25. We have contacted Kim L--, who is affiliated with Now I Lay Me Down to Sleep, a bereavement organization, and have arranged for her to come to the hospital and take professional pictures of us and our baby. We ask that you accommodate her in anyway that is helpful. Her number is (937) 382-xxxx. Other family members will or may be present to take additional pictures and video.
26. If any caregiver has a suggestion or an idea that you think may be helpful, please share it with us, as there are many things we haven’t thought of.
27. If any nurse, doctor, or other caregiver on our team is uncomfortable with any of this, please excuse yourself from our care if possible.
28. We would like to have as many keepsakes and mementos as possible. Please save the following items for us to take home:

-the bassinet card

-hats

-baby blanket

-any photographs taken by the hospital

-hospital ID bracelet and cord clamp

-hand and footprints (we also wish to have footprints put in books we have brought with us)

-mold of hands and feet (we have kits with us)

-lock of hair if possible

-clothing Carleigh may have worn

-heart rate/contraction strips from any monitoring

-and any other things you think we may wish to have

This is a very difficult time for all of us. We truly appreciate your help and support, and ask that you understand the varied range of emotions we may experience. We also appreciate and find comfort in your expressions of grief, so please do not hesitate to show your emotions in front of us. We have tried our best to prepare for our short time with our little Carleigh. Saying “Hello” and “Goodbye” in such a short period of time will not be easy. With your help and support we hope to make this time as meaningful as possible.


5 comments:

HP_Twilight_Freeek said...

I think that is an excellent plan. If it's the right one for you, then it's perfect.
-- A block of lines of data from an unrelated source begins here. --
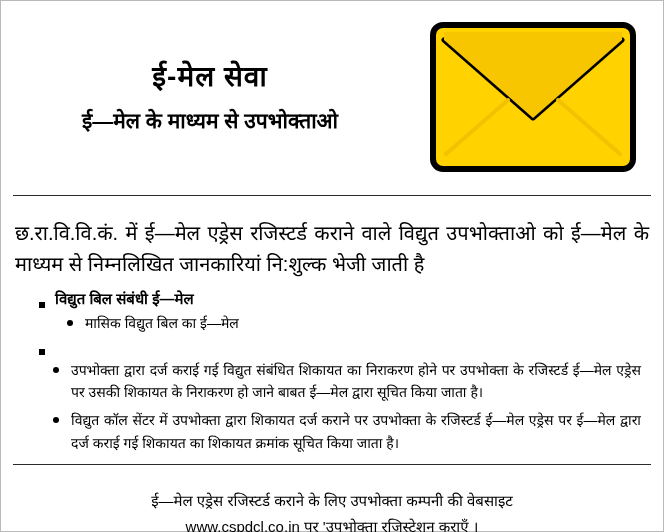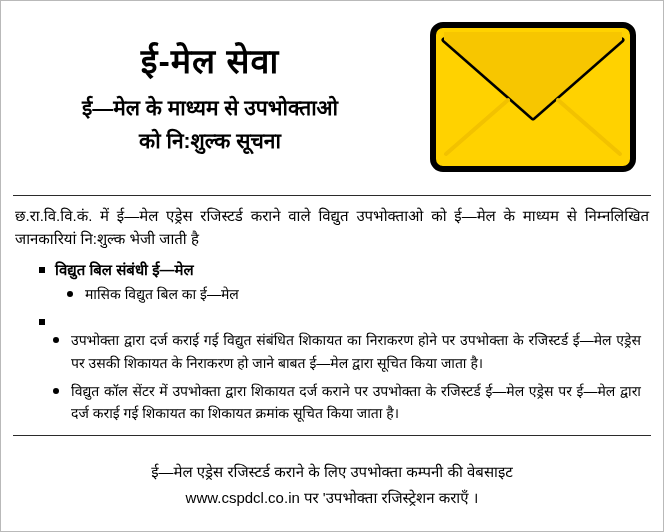--- a/index.html
+++ b/index.html
@@ -39,7 +39,7 @@
     padding-right: 8px;
   }
   .title {
-    font-size: 34px;
+    font-size: 28px;
     font-weight: bold;
     letter-spacing: 1px;
     line-height: 1.1;

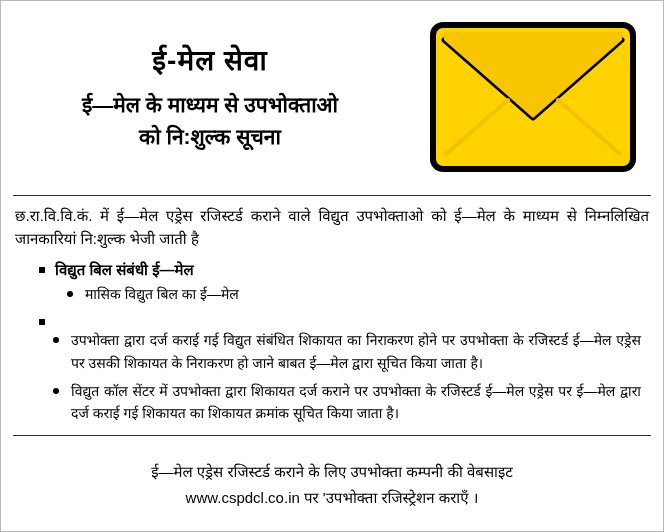--- a/index.html
+++ b/index.html
@@ -145,7 +145,6 @@
       <div class="title">ई-मेल सेवा</div>
       <div class="subtitle">
         <div>ई—मेल के माध्यम से उपभोक्ताओ</div>
-        <div>को नि:शुल्क सूचना</div>
       </div>
     </div>
     <div class="header-right">

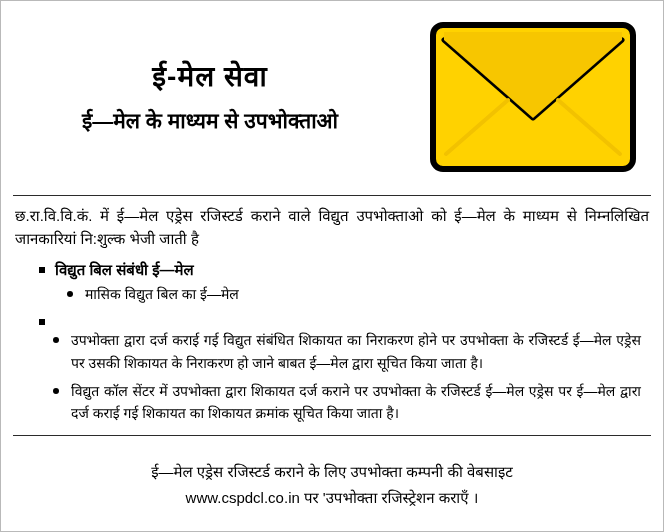--- a/index.html
+++ b/index.html
@@ -74,10 +74,10 @@
 
   
   .intro {
-    font-size: 15px;
+    font-size: 20px;
     line-height: 1.55;
     text-align: justify;
-    margin: 8px 2px 8px 2px;
+    margin: 22px 2px 8px 2px;
   }
   .section {
     margin: 0 0 2px 0;

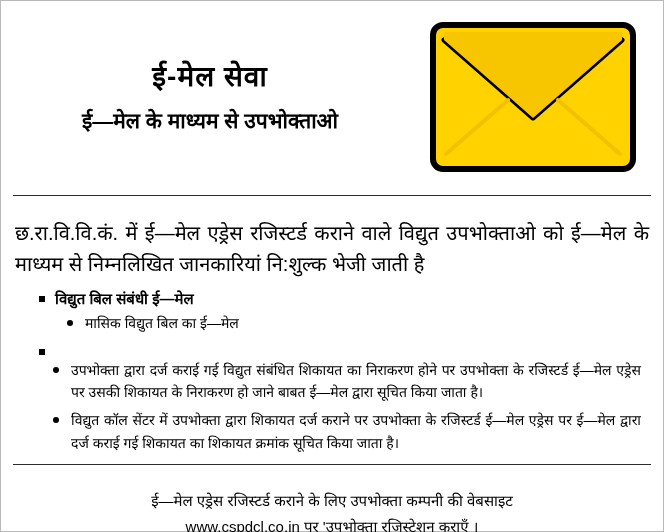--- a/index.html
+++ b/index.html
@@ -84,7 +84,7 @@
   }
   .sec-head {
     display: flex;
-    align-items: flex-start;
+    align-items: flex-end;
     font-size: 15px;
     font-weight: bold;
     margin: 6px 0 4px 26px;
A few things you should know...by Ohio law, you have legal rights to take her hair, any "keepsakes", dress and bathe her (health permitting), and hold her at any time, even after death. If you wish her to be brought to you from the morgue (sorry to be morbid!!) to see her before you leave, it is your legal right. A lot of these things I didn't get to do with my own daughter, because I didn't know ahead of time what was acceptable. Videos, pictures, etc. cannot be taken from you, nor can the doctors tell you that you're not allowed. The only things you may not be entitled to, or may be up to the discretion of the hospital are heart/fetal monitorings and things of that nature. NILMDTS works with a lot of hospitals, and if you go over this plan with your OB at the next appointment, I'm sure every effort to comply will be made.
Again, if there are any organizations I can get you folks in touch with, I will be more than happy to!

Anonymous said...

I have never in all my life seen such a detailed birthing plan. I never thought hospitals really followed them. When I had Luke it was pretty fly by the seat of your pants type of deal, but I can really see why you have typed this all up after having read it. Makes me wish I would have had one for Luke too.

Jen Greenwood said...

I will pray that everything goes exactly how you want it to. You'e put a lot of thought and work into this!

Anonymous said...

You are so organized! I think your birth plan is wounderfully planed. I love how you have thought out EVERY detail. I hope her birth turns out a happy moment no matter the out come. (((hugs))) Holly & Carleigh!

Anonymous said...

Holly, I love your plan. It definitely sounds like you know exactly what you want and that's great. I pray that you, Anthony, and Kyndra are able to bring Carleigh home.